La storia è ambientata nel 1680 nell’isola di Rapa Nui, prima ancora della scoperta dell'isola da parte del navigatore olandese Jakob Roggeveen, avvenuta la domenica di Pasqua 1722, che per tal motivo diede a Rapa Nui il nuovo nome di Isola di Pasqua.
La trama narra la contrastata storia d’amore tra il giovane Noro, appartenente al popolo dei Lobi Lunghi, di origine polinesiana, e quindi ad una delle nobili tribù responsabili dell’erezione di gigantesche statue a carattere religioso chiamate Moai; ed una ragazza di nome Ramana appartenente al popolo dei Lobi Corti, schiavi sfruttati per la costruzione dei Moai. La giovane ragazza chiusa per lungo tempo in una grotta, ne esce cieca e incinta.
Nella tradizionale gara degli "uomini uccello" Noro dovrà battersi contro l'amico Make, un Lobo Corto, anch'egli innamorato di Ramana. Luoghi autentici, molti nativi a far da comparse (ma i protagonisti sono "bianchi"), spettacolarità ricercata, molte sequenze turistiche per l'ennesima riproposta dell'amore impossibile a causa delle divisioni sociali, ma anche con messaggio ecologico. Le riprese sono a momenti affascinanti come i luoghi impervi, colorati e selvaggi che rimandano a un pubblico che sogna la vacanza, e con la spettacolare gara dell'uomo uccello ha ritmo e suspense.

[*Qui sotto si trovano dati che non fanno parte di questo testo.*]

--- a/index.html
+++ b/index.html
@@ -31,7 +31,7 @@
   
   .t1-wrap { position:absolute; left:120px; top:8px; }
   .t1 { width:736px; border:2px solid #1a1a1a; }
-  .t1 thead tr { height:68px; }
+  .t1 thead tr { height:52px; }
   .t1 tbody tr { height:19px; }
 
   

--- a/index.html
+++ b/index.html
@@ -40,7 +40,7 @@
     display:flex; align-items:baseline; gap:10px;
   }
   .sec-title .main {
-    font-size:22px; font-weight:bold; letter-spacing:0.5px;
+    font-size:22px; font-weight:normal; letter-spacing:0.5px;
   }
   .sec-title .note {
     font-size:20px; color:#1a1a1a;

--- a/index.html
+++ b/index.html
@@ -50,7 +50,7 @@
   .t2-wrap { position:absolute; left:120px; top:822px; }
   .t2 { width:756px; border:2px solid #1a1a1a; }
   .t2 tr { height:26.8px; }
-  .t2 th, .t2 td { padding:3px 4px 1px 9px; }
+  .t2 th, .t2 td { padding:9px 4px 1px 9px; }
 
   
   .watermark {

Ma, in un paesaggio paradisiaco, su un'isola bellissima resa brulla dallo sfruttamento selvaggio delle risorse naturali, sono girate magnificamente due sequenze: quella d'una competizione mistico-sportiva sulle scogliere e nel mare, che ha come posta il potere; e quella della massa dei lavoratori stremati dalla fatica nel costruire e trasportare gli immensi idoli.

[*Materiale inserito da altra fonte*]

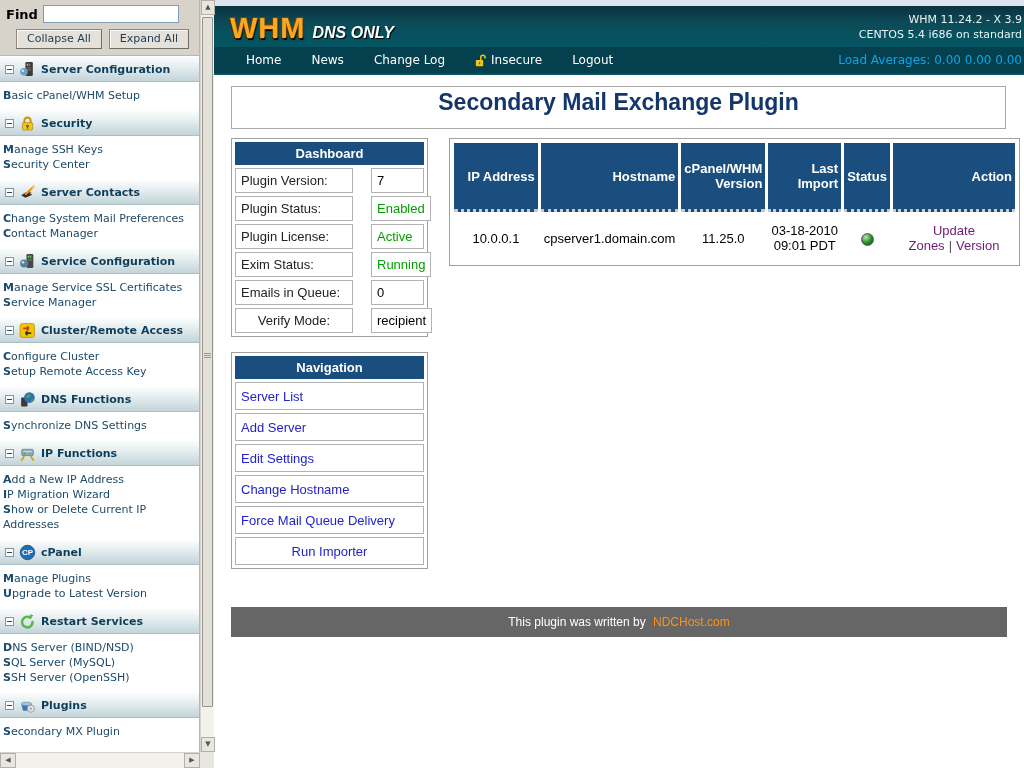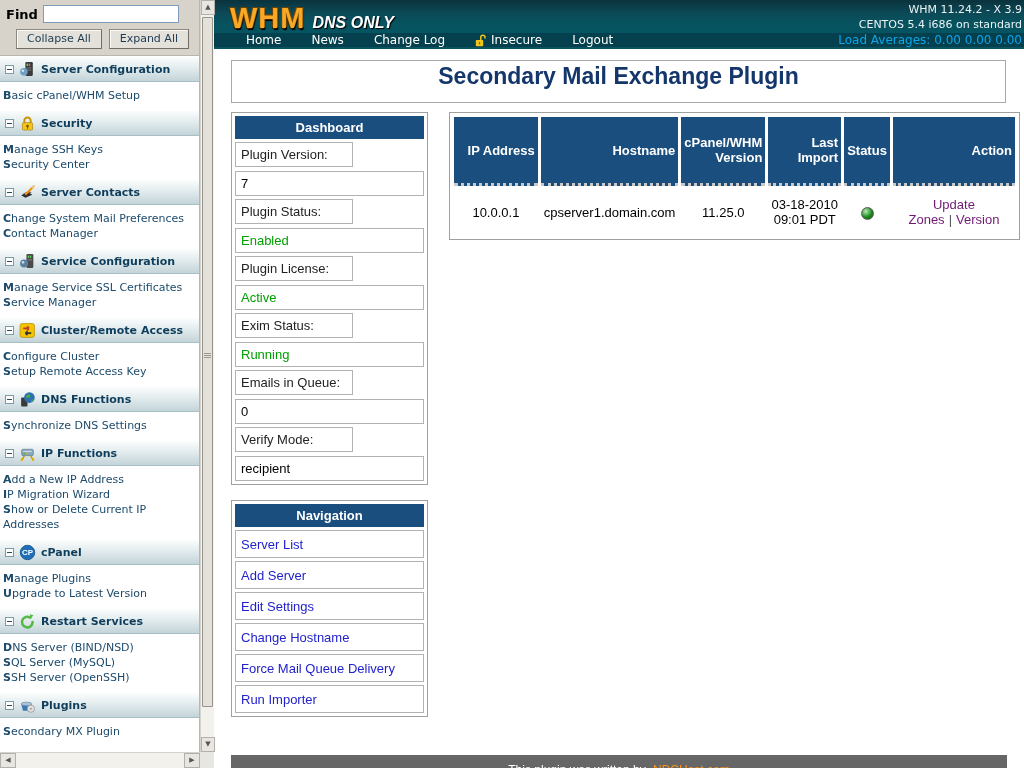--- a/index.html
+++ b/index.html
@@ -67,7 +67,7 @@
   .panel { background:#fff; border:1px solid #a0a0a0; padding:3px; margin-bottom:15px; }
   .panel-header { background:#1a4e7e; color:#fff; font-size:13px; font-weight:bold; text-align:center;
                   padding:4px 0; margin-bottom:3px; }
-  .dash-row { display:flex; gap:4px; margin-bottom:3px;flex-direction:column; }
+  .dash-row { display:flex; gap:18px; margin-bottom:3px; }
   .dash-row:last-child, .nav-row:last-child { margin-bottom:0; }
   .dash-cell { border:1px solid #b2b2b2; font-size:13px; padding:4px 5px; background:#fff; }
   .dash-label { width:118px; flex:none; color:#222; }

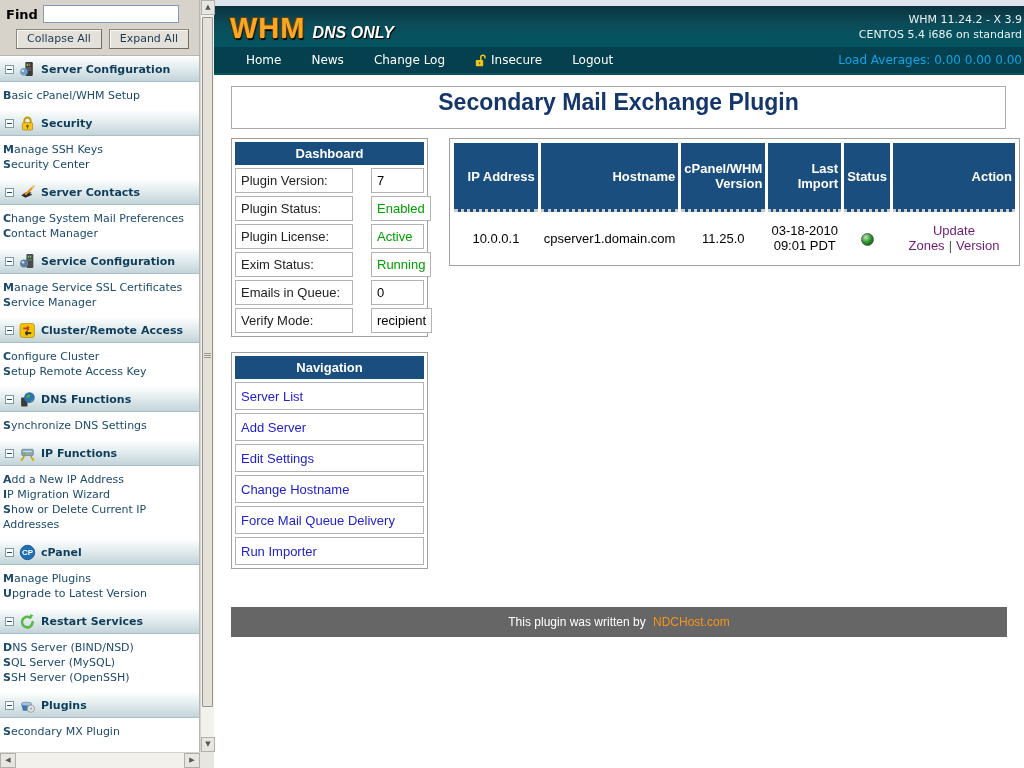--- a/index.html
+++ b/index.html
@@ -68,7 +68,7 @@
   .panel-header { background:#1a4e7e; color:#fff; font-size:13px; font-weight:bold; text-align:center;
                   padding:4px 0; margin-bottom:3px; }
   .dash-row { display:flex; gap:18px; margin-bottom:3px; }
-  .dash-row:last-child, .nav-row:last-child { margin-bottom:0; }
+  .dash-row:last-child, .nav-row:last-child { margin-bottom:0;text-align:center; }
   .dash-cell { border:1px solid #b2b2b2; font-size:13px; padding:4px 5px; background:#fff; }
   .dash-label { width:118px; flex:none; color:#222; }
   .dash-value { flex:1; color:#000; }

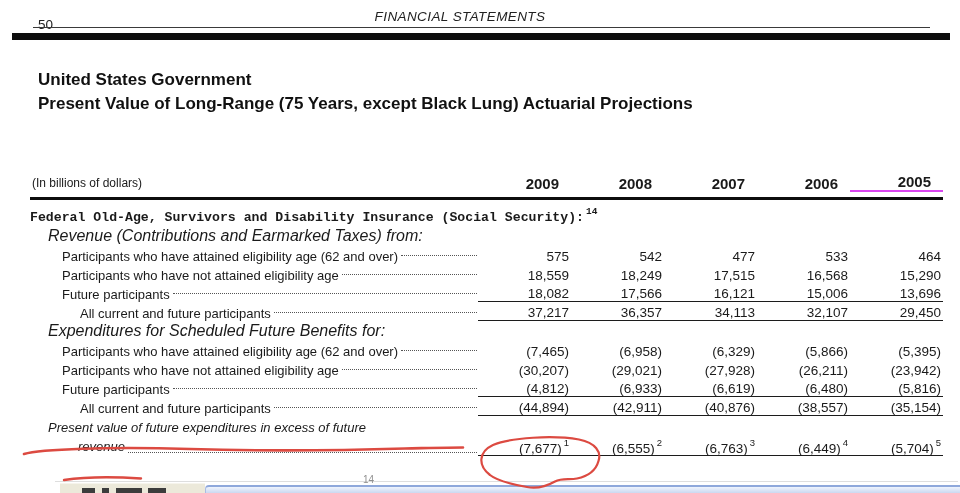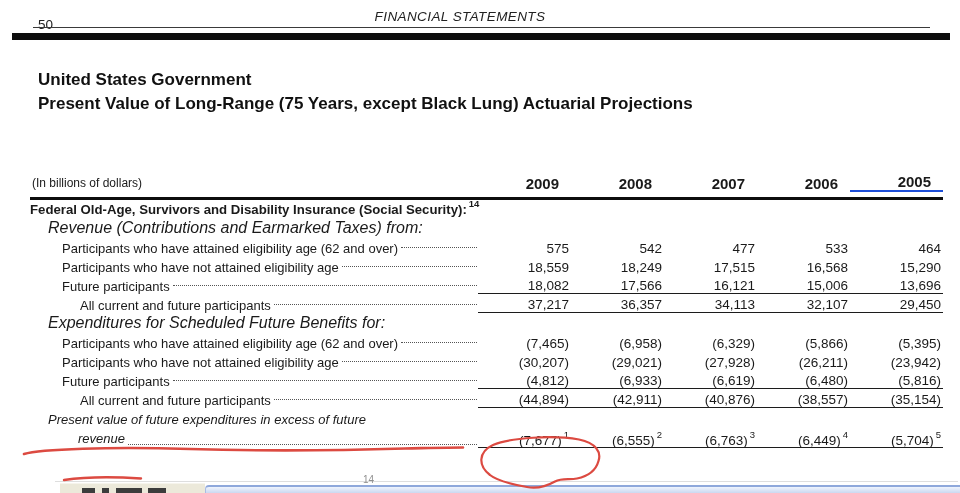--- a/index.html
+++ b/index.html
@@ -32,7 +32,7 @@
   .row-years { height:22px; }
   .units { text-align:left; font-size:12px; padding-left:2px; padding-bottom:2px; }
   .year  { font-weight:bold; font-size:15px; padding-right:12px; }
-  .year-last { border-bottom:2px solid #1d4ed8; }
+  .year-last { border-bottom:2px solid #d946ef; }
   .heavy-rule { margin-top:5px; height:3px; background:#0d0d0d; }
 
   .sect { margin-top:0; height:18px; font-weight:bold; font-size:13.2px; }

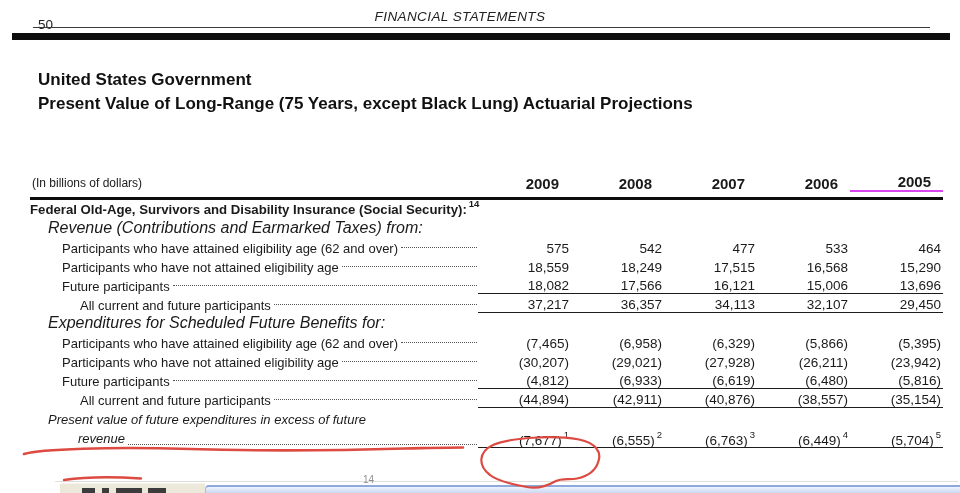--- a/index.html
+++ b/index.html
@@ -35,7 +35,7 @@
   .year-last { border-bottom:2px solid #d946ef; }
   .heavy-rule { margin-top:5px; height:3px; background:#0d0d0d; }
 
-  .sect { margin-top:0; height:18px; font-weight:bold; font-size:13.2px; }
+  .sect { margin-top:8px; height:18px; font-weight:bold; font-size:13.2px;font-family:Liberation Mono, monospace; }
   .sect sup, .fn { font-size:9.5px; font-weight:bold; position:relative; top:-2px; margin-left:2px; font-style:normal; }
   .fn { font-weight:normal; top:-1px; }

Molti misteri si celano sull’Isola di Rapa Nui: l’etnologo tedesco Sebastian Englert, forse il massimo studioso dell’isola (visse a Rapa Nui tra il 1923 e il 1969 e ne fu anche cappellano, essendo frate cappuccino), riferisce che, secondo la tradizione locale, la gente di Hotu Matu’a sapeva che in epoche remote l’isola era già stata abitata e parlava di un leggendario popolo di giganti dagli occhi azzurri e dalla pelle chiara…
Tra i miti locali invece, rivestiva grande importanza quello del Tangata Manu, l’Uomo Uccello, indecifrata divinità cui si rendeva onore in una grande festa primaverile e che richiamava ad un essere in grado di andare e venire tra cielo e terra. Lo stesso Englert e altri ricercatori riportano nomi mitologici che gli antichi Pasquensi davano alla loro isola: i più suggestivi sono “Te pito o te henua” (l’ombelico del mondo) e “Mata ki te rangi” (occhi che guardano il cielo) …
Forse non era un caso: forse i colonizzatori avevano cercato di andare verso una “grande luce”, un luogo considerato come punto di riferimento, ai limiti tra la Terra e il Cielo, dove trovare traccia di un percorso non solo di colonizzazione ma anche spirituale, rivolto a dimensioni diverse dal terrestre quotidiano.
La teoria più accredita è che i Moai siano portatori di benessere e prosperità; rivolti verso il mare auspicano una pesca abbondante e rappresenterebbero i defunti oppure importanti personalità della comunità.
Difficile parlare di un incontro con Rapa Nui come di un viaggio, una vacanza … E’ un luogo dove ci si può sentire in un lontanissimo altrove ma nello stesso tempo a casa, immersi nella percezione di un mistero che non è solo storico e archeologico ma tocca le corde più profonde del rapporto che ci lega alla Natura, al mistero di esistere.
Un’esperienza che può trovare la sua chiave nel simbolico atteggiamento dei Moai: tutti, indistintamente, hanno le mani riunite all’altezza del ventre in una chiara postura di meditazione. Tra le mani, qualcosa di indecifrabile, un piccolo segno, come un piccolo oggetto regolare: forse una gemma?